樹木希林さんから学ぶ「私たちはどう生きるのか」

見栄や世間体にとらわれない
週刊現代 プロフィール

気軽さを最優先した

祝儀・不祝儀に象徴される、希林さんのおカネの遣い方は実にシンプルな考えに基づいている。

たとえば、ここ10年ほどは洋服を一切買っていなかったことがよく知られている。
'13年11月、その年に最も輝いた女性たちを表彰する雑誌『ヴォーグ』の表彰式には、娘の也哉子さんが着なくなった古着をリメイクした衣裳で登壇した。普段着も娘や娘婿、夫の古着でまかなっていたという。

「映画賞の授賞式にリサイクルショップで買った100円もしないネクタイをしていったこともあったそうです。着心地が良いからと、ご近所の友達の亡くなった旦那さんが着ていたという股引きをもらって愛用していたこともありました。

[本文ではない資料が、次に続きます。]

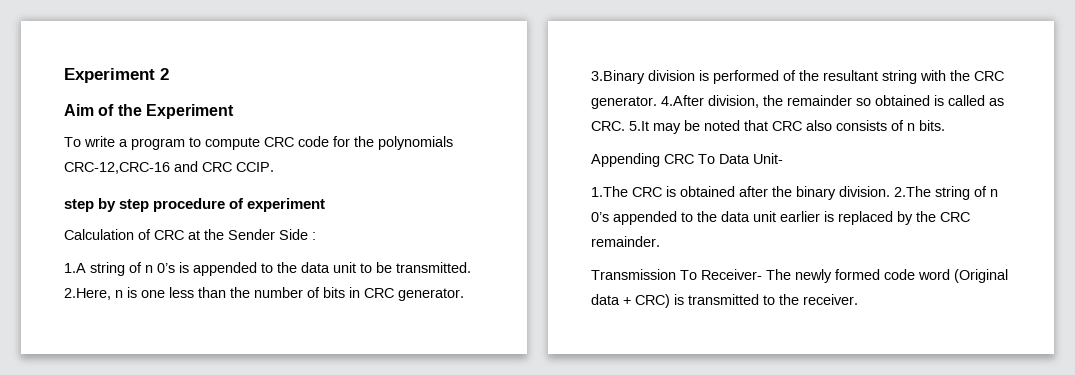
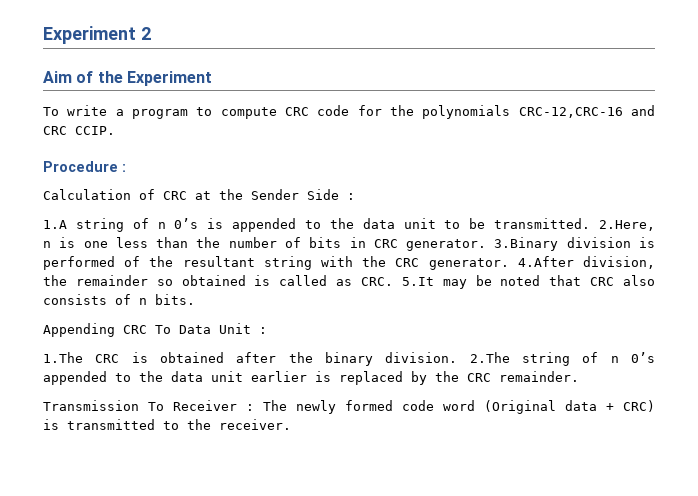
[64,198,326,212] step by step procedure of experiment -> [43,161,126,172] Procedure :
[753,153,783,164] Unit- -> [219,323,267,334] Unit :
[701,269,762,280] Receiver- -> [173,400,254,411] Receiver :

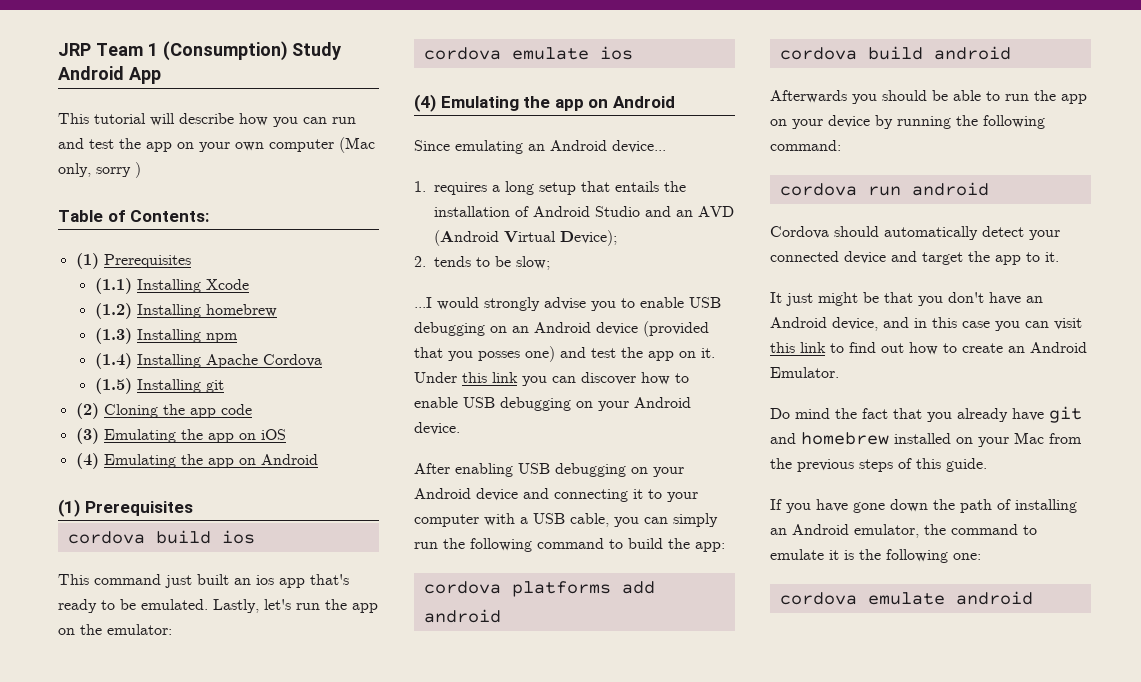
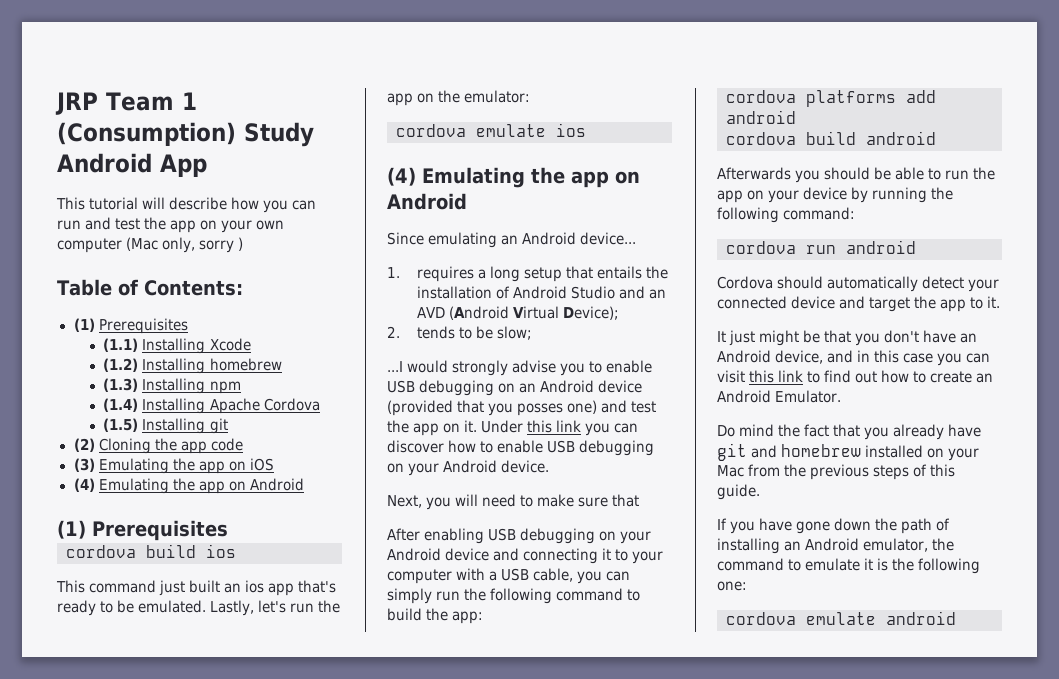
(460, 428) none -> [387,494,640,510] // Next, you will need to make sure that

靴下は渋谷で買った男性用の4足1000円のセール品。靴は長靴を含めて、3~4足しか持たないと決めていました」(スポーツ紙芸能デスク)

 

ふだんは化粧もせずにリップクリームだけ。お風呂場にも石けんを一つしか置かず、それで顔も身体も洗う。髪もシャンプーは使わず、お湯洗いのみ。旅先に持っていくのは、石けんとハブラシ。とにかく物を持たない暮らしを徹底した。

同じように人間関係も煩わしいことは避けて、簡素化していった。
希林さんは45歳のときに事務所を閉じて以来、マネージャーをつけず、FAXと留守番電話で仕事を受け付けていた。

「マネージャーの人生を背負うことは、自分の重荷になってしまうからと考えていたそうです」(前出・映画関係者)

撮影現場には、愛車であるトヨタの「オリジン」を自ら運転して向かう。地方ロケの場合は一人で山手線やモノレールを利用して、新幹線や飛行機に乗る。コートには自分でリメイクして、Suica用のポケットをつけた。プライベートでも旅行の手配は自分で、格安航空チケットを手配する。

けっしておカネをケチっているわけではない。そのほうが気軽だからということにすぎない。